:: To do ::
Copy out every record below exactly as written, but leave out any pictures.

Records from a dataset
___

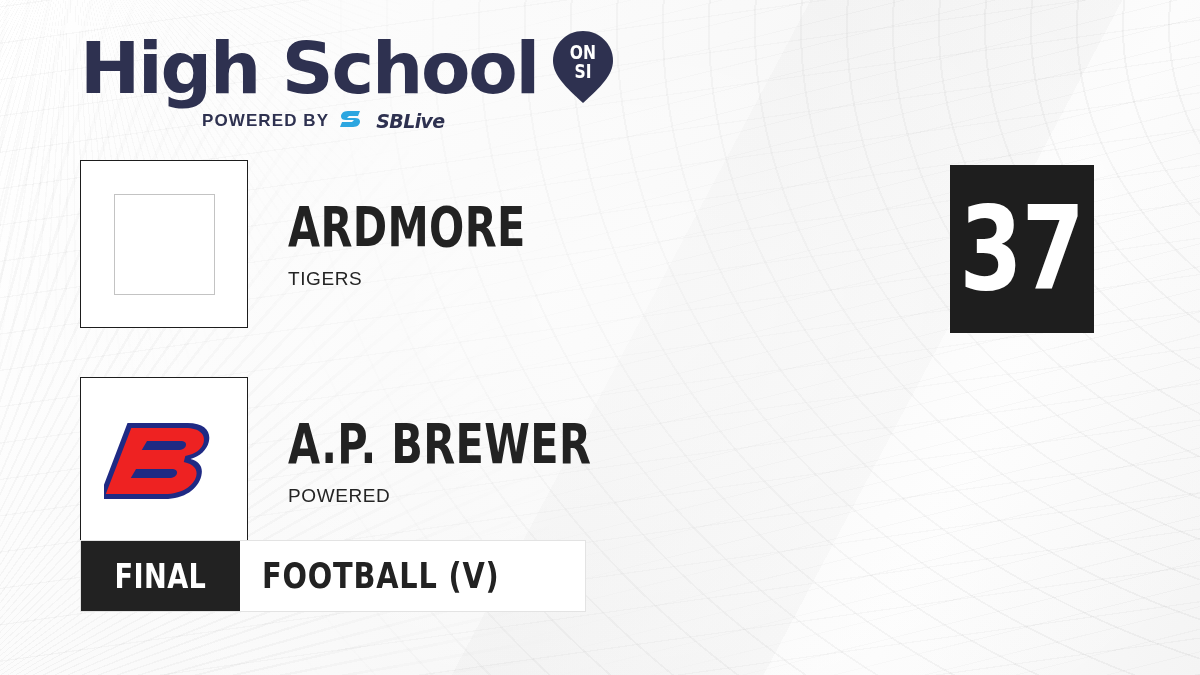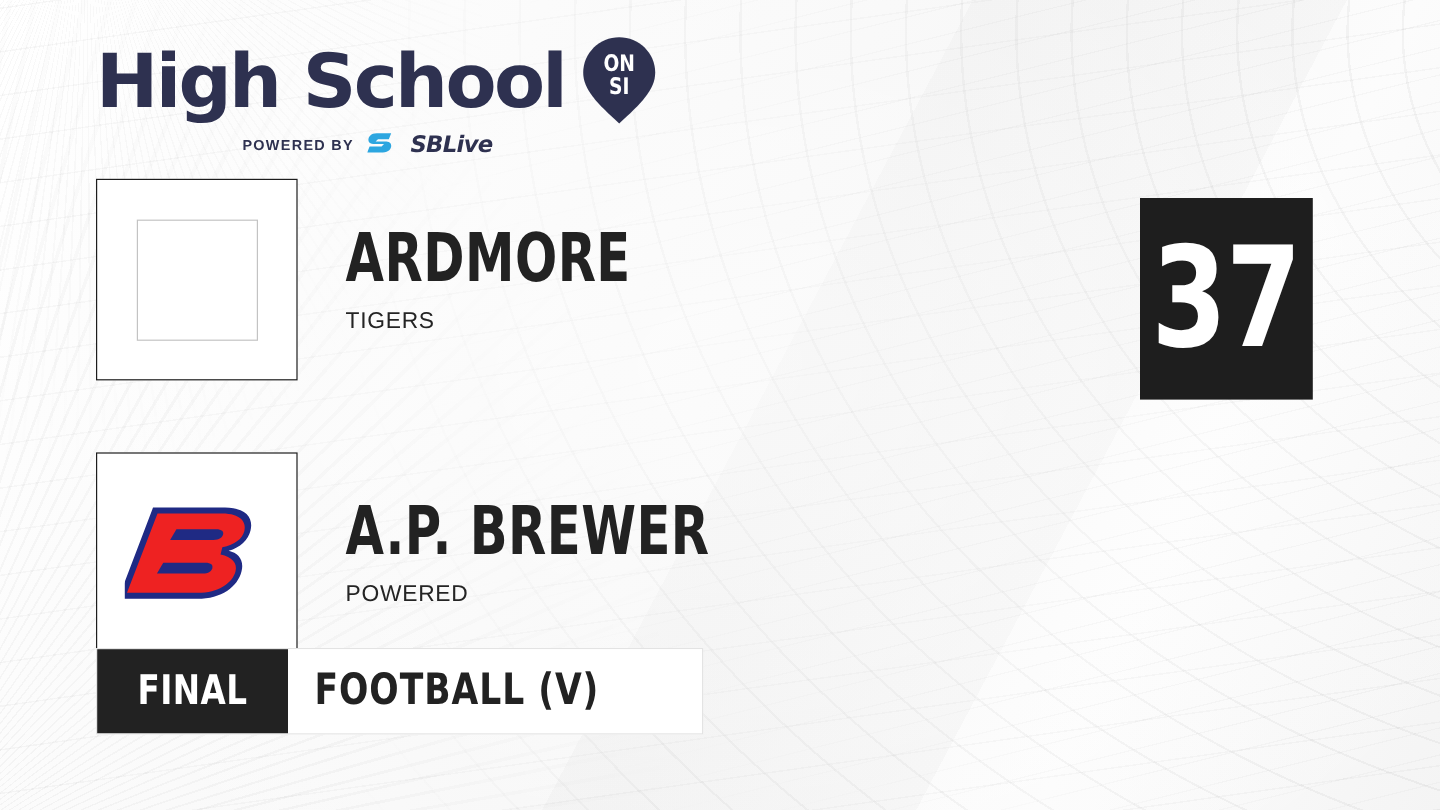--- a/index.html
+++ b/index.html
@@ -117,7 +117,7 @@
   .brand-wordmark {
     font-family: "DejaVu Sans", sans-serif;
     font-weight: bold;
-    font-size: 62px;
+    font-size: 72px;
     line-height: 56px;
     letter-spacing: -2.2px;
     color: #2e3150;

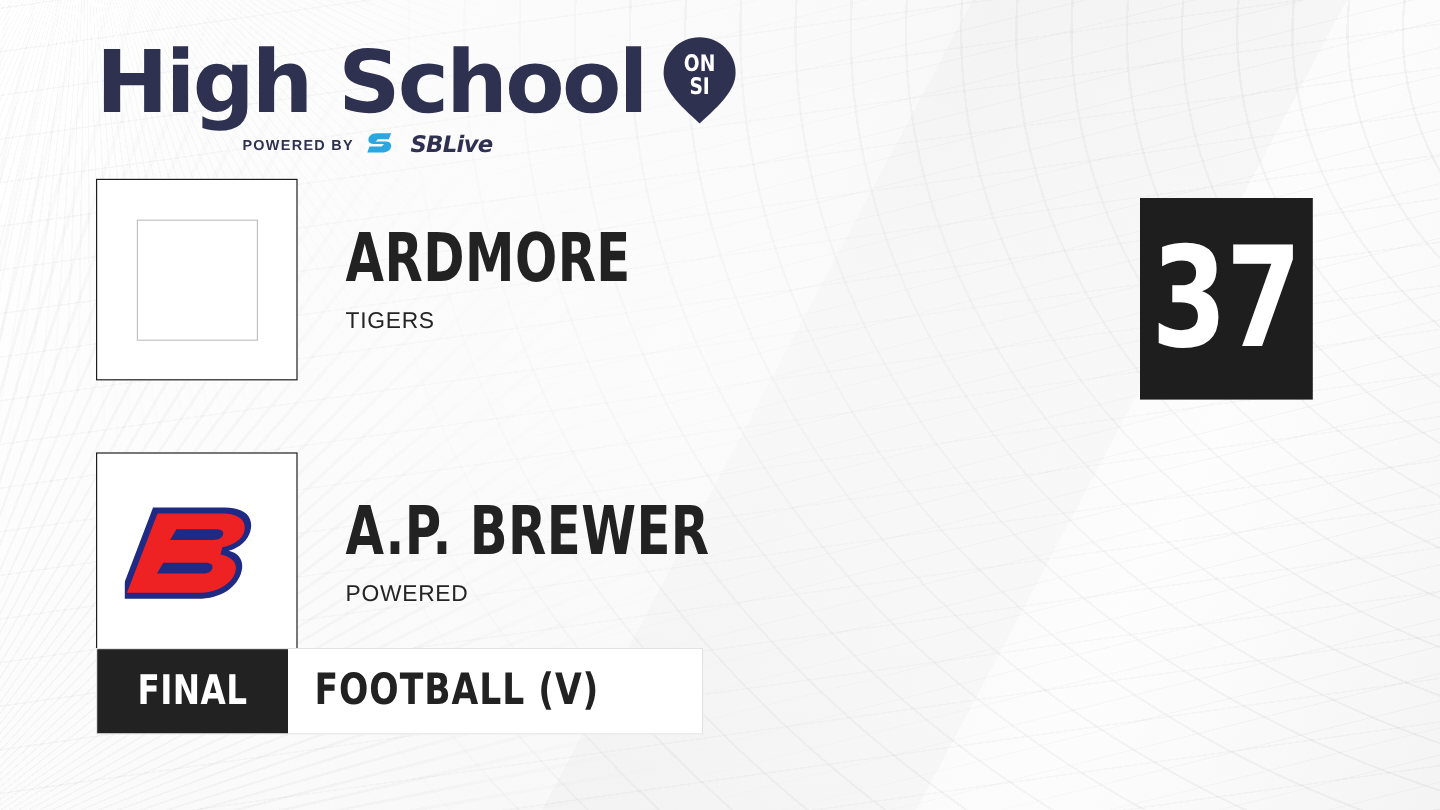--- a/index.html
+++ b/index.html
@@ -141,7 +141,7 @@
   .powered-by {
     font-family: "Liberation Sans", sans-serif;
     font-weight: bold;
-    font-size: 12px;
+    font-size: 17px;
     letter-spacing: 1.1px;
     color: #2e3150;
     white-space: nowrap;

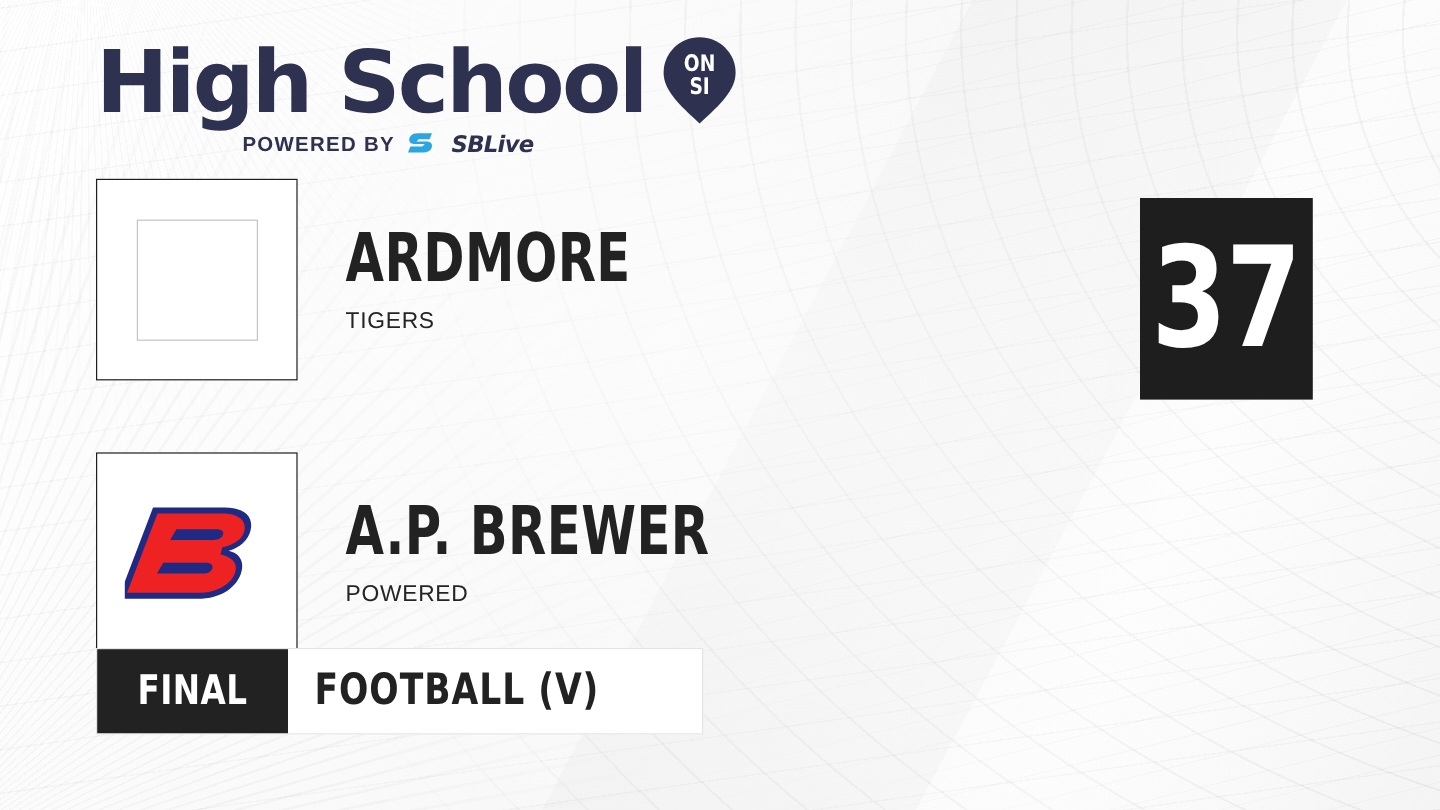--- a/index.html
+++ b/index.html
@@ -172,7 +172,7 @@
     display: flex;
     align-items: center;
   }
-  #team-row-0 { top: 149px; }
+  #team-row-0 { top: 160px; }
   #team-row-1 { top: 377px; }
 
   .logo-card {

___

:: Answer for this exercise ::
--- a/index.html
+++ b/index.html
@@ -117,7 +117,7 @@
   .brand-wordmark {
     font-family: "DejaVu Sans", sans-serif;
     font-weight: bold;
-    font-size: 62px;
+    font-size: 72px;
     line-height: 56px;
     letter-spacing: -2.2px;
     color: #2e3150;

--- a/index.html
+++ b/index.html
@@ -141,7 +141,7 @@
   .powered-by {
     font-family: "Liberation Sans", sans-serif;
     font-weight: bold;
-    font-size: 12px;
+    font-size: 17px;
     letter-spacing: 1.1px;
     color: #2e3150;
     white-space: nowrap;

--- a/index.html
+++ b/index.html
@@ -172,7 +172,7 @@
     display: flex;
     align-items: center;
   }
-  #team-row-0 { top: 149px; }
+  #team-row-0 { top: 160px; }
   #team-row-1 { top: 377px; }
 
   .logo-card {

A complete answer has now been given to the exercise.